▶ _Description of the task_:
Nothing but the lines below from the first through the one with "(147, 447) none" should appear, printed exactly; please leave pictures out.

========

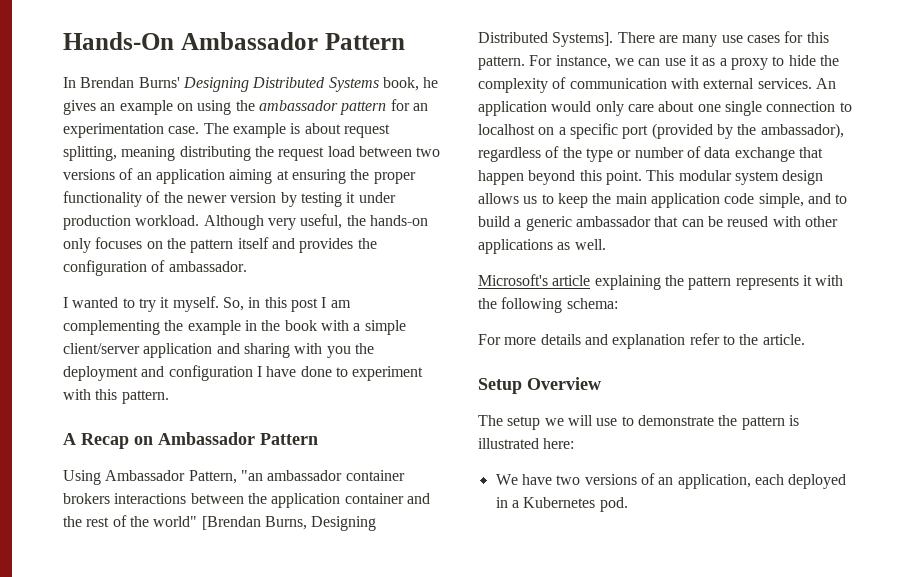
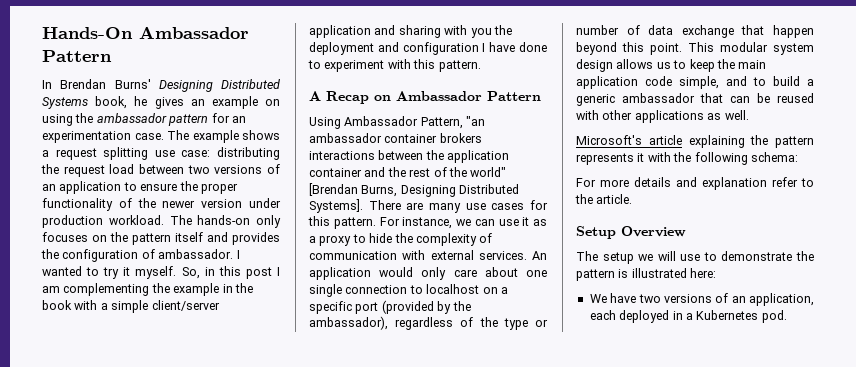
[290,123,390,138] [63,146,176,161] is about request splitting, meaning -> [242,130,280,140] [42,147,211,160] shows a request splitting use case:
[229,169,346,184] aiming at ensuring -> [123,182,178,191] to ensure
[280,192,396,207] [63,214,366,230] by testing it under production workload. Although very useful, the -> [249,198,281,208] [42,215,192,228] under production workload. The
(247, 266) // -> (234, 254) none

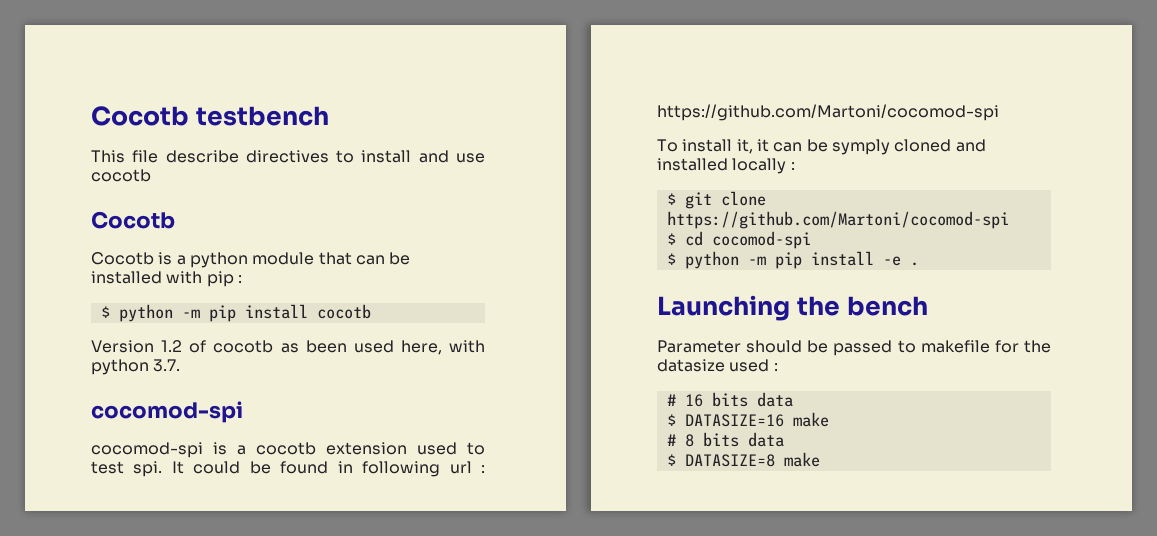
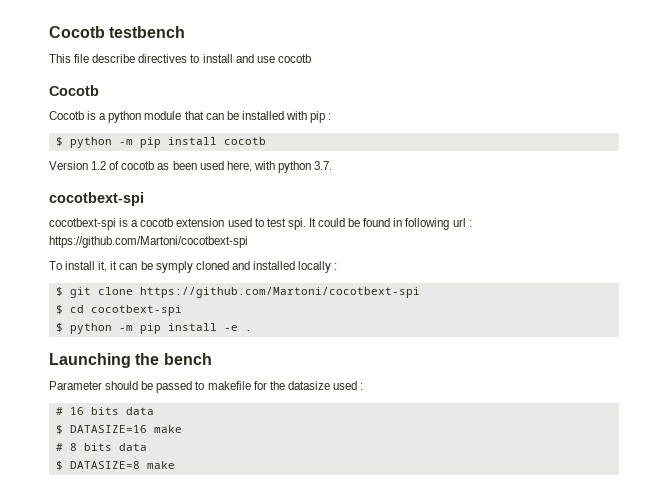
[91,401,243,423] [91,442,203,458] cocomod-spi // cocomod-spi -> [49,192,144,206] [49,218,116,230] cocotbext-spi // cocotbext-spi
[657,104,999,121] https://github.com/Martoni/cocomod-spi -> [49,236,248,248] https://github.com/Martoni/cocotbext-spi
[666,211,1009,229] https://github.com/Martoni/cocomod-spi -> [139,287,420,298] https://github.com/Martoni/cocotbext-spi
[711,231,811,249] cocomod-spi -> [90,305,182,316] cocotbext-spi

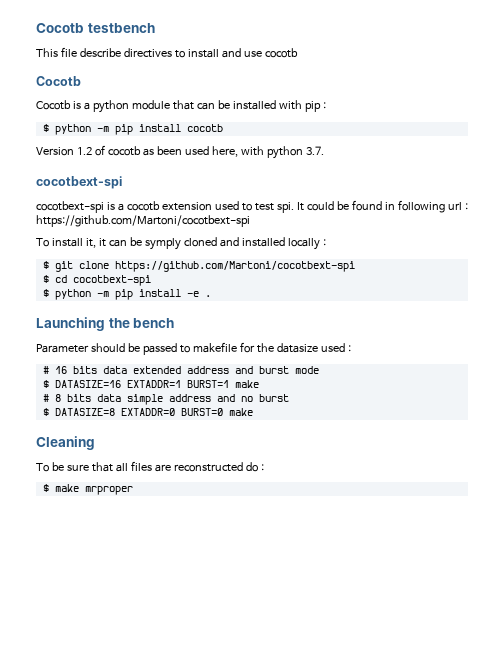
(154, 411) none -> [132,366,319,374] extended address and burst mode
(147, 429) none -> [126,380,229,388] EXTADDR=1 BURST=1
(147, 447) none -> [126,394,289,405] simple address and no burst
[146,461,175,469] make -> [120,408,253,416] [36,436,95,450] [36,461,264,472] [42,484,133,495] EXTADDR=0 BURST=0 make // Cleaning // To be sure that all files are reconstructed do : // $ make mrproper

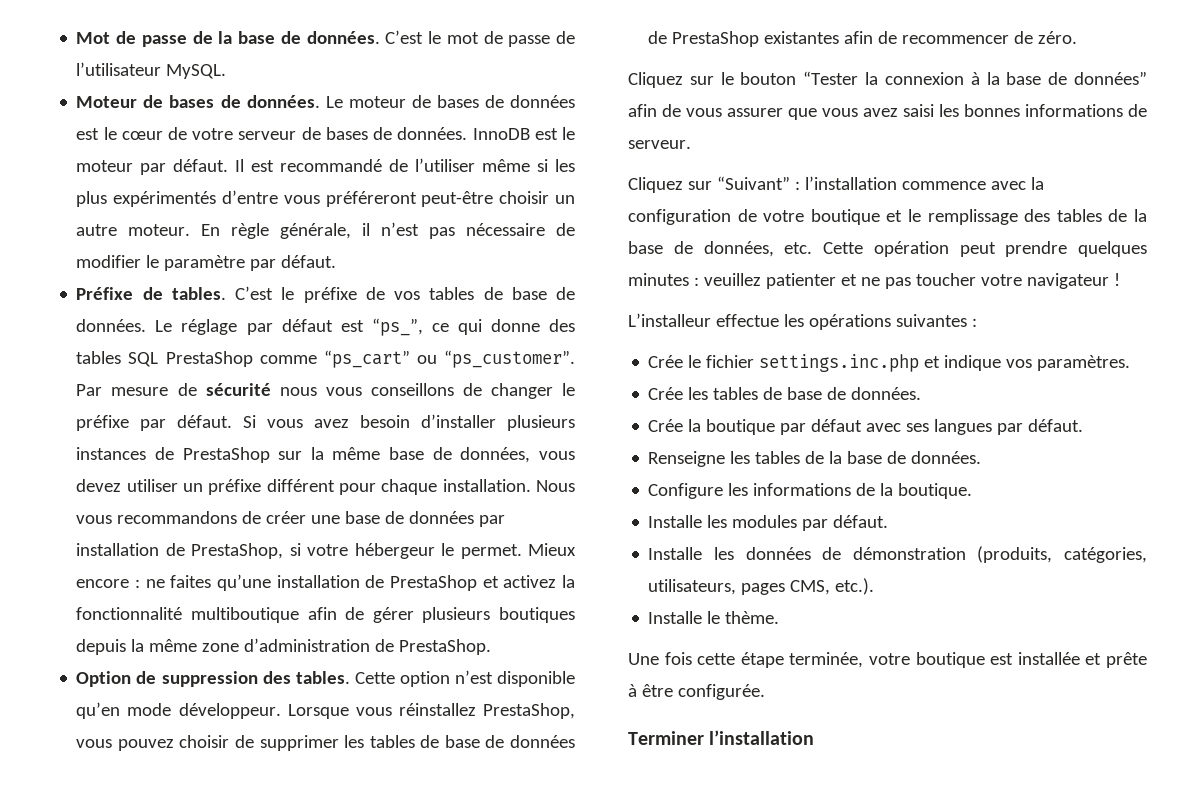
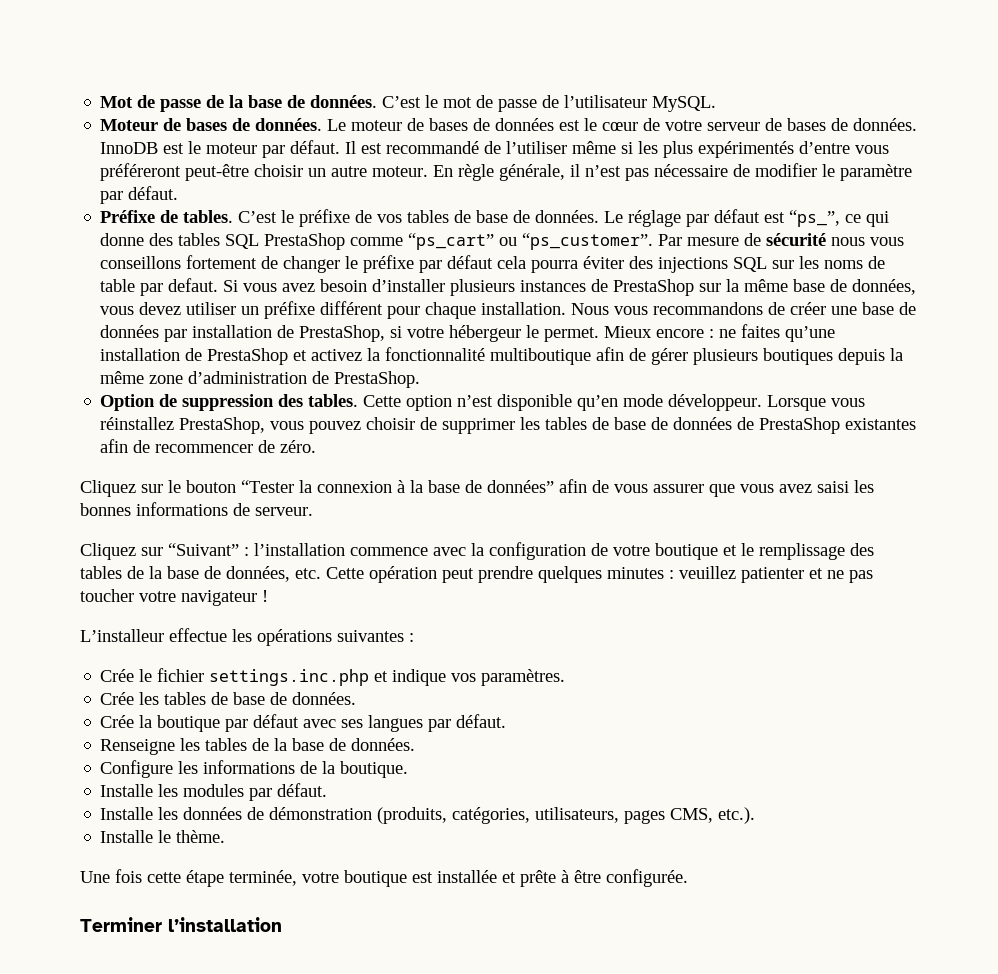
(454, 389) none -> [186,255,258,269] fortement
[177,415,233,428] défaut. -> [447,255,886,273] [100,278,219,296] défaut cela pourra éviter des injections SQL sur les noms de table par defaut.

========

▶ _Reply_:
[290,123,390,138] [63,146,176,161] is about request splitting, meaning -> [242,130,280,140] [42,147,211,160] shows a request splitting use case:
[229,169,346,184] aiming at ensuring -> [123,182,178,191] to ensure
[280,192,396,207] [63,214,366,230] by testing it under production workload. Although very useful, the -> [249,198,281,208] [42,215,192,228] under production workload. The
(247, 266) // -> (234, 254) none

[91,401,243,423] [91,442,203,458] cocomod-spi // cocomod-spi -> [49,192,144,206] [49,218,116,230] cocotbext-spi // cocotbext-spi
[657,104,999,121] https://github.com/Martoni/cocomod-spi -> [49,236,248,248] https://github.com/Martoni/cocotbext-spi
[666,211,1009,229] https://github.com/Martoni/cocomod-spi -> [139,287,420,298] https://github.com/Martoni/cocotbext-spi
[711,231,811,249] cocomod-spi -> [90,305,182,316] cocotbext-spi

(154, 411) none -> [132,366,319,374] extended address and burst mode
(147, 429) none -> [126,380,229,388] EXTADDR=1 BURST=1
(147, 447) none -> [126,394,289,405] simple address and no burst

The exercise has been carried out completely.